ADVERTISEMENT

Libya’s Oil Industry Is Starting Up Yet Again 

Libya’s Oil Industry Is Starting Up Yet Again 

Libya’s oil industry, all but shut down since January because of civil war, is reopening -- in parts.

The OPEC member’s state energy firm on Saturday announced it would start operations at ports and fields. The National Oil Corp. said force majeure -- a legal status protecting a party that can’t fulfill a contract for reasons beyond its control -- would continue, however, for facilities controlled by foreign mercenaries and other fighters.

Production in Libya, home to Africa’s largest oil reserves, plummeted to less than 100,000 barrels a day in January from 1.2 million after Khalifa Haftar, a Russian-backed commander who controls the country’s east, blockaded energy infrastructure.

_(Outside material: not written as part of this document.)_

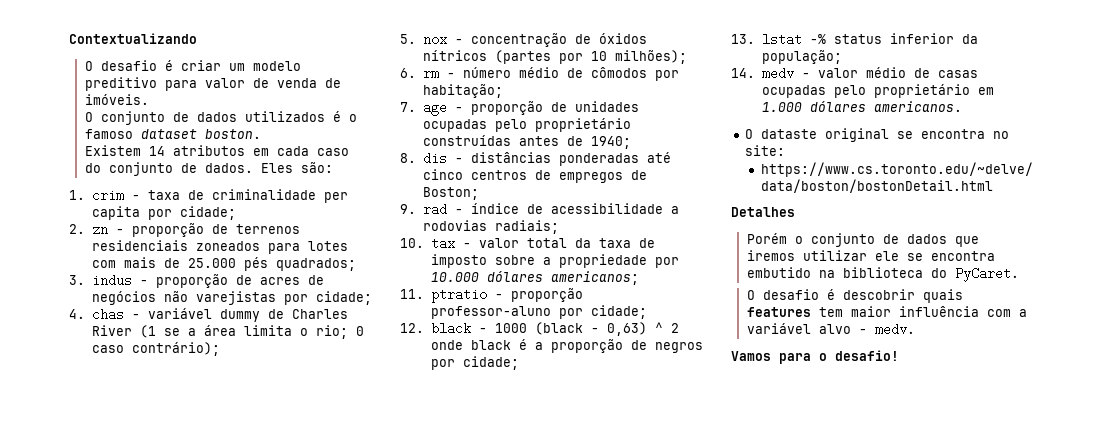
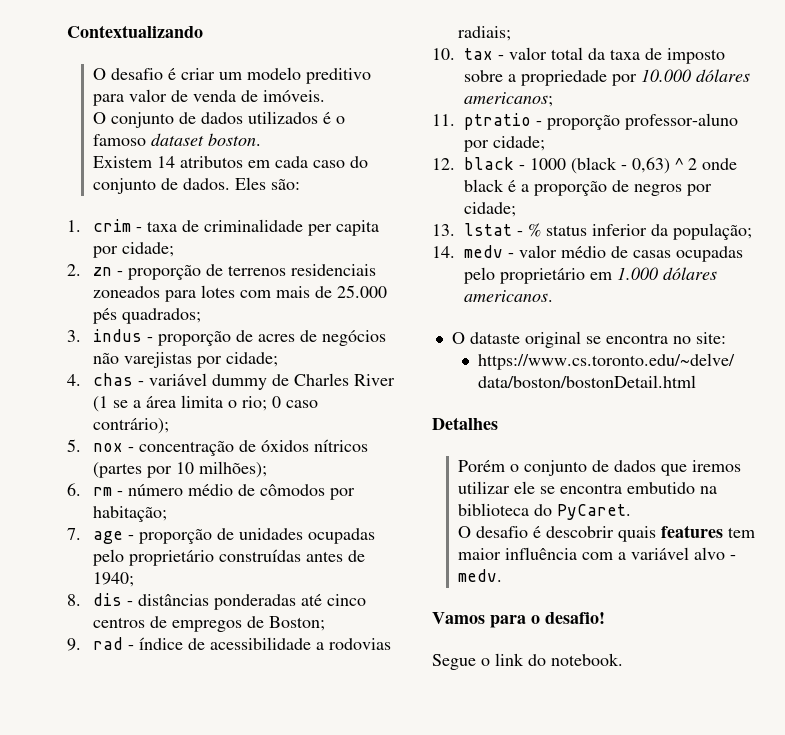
[809,34,826,44] -% -> [517,223,541,237] - %
(899, 355) none -> [432,653,623,670] // Segue o link do notebook.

Goldman Sachs Group Inc. forecasts that Libya’s output will rise to 550,000 barrels daily by the end of the year. The NOC can resume exports quickly given that it has large stocks of crude at ports, the New York-based bank said in a note Sunday. Analysts at Bloomberg Intelligence said production could hit 1 million barrels a day in the fourth quarter -- putting more pressure on oil prices, which have already been hammered by the coronavirus pandemic -- if a truce holds between Haftar and the United Nations-recognized government of Prime Minister Fayez al-Sarraj.

The amount of extra oil Libya can export will also depend on how quickly it can fix wellheads, pipelines and storage tanks that have been neglected or damaged during the conflict.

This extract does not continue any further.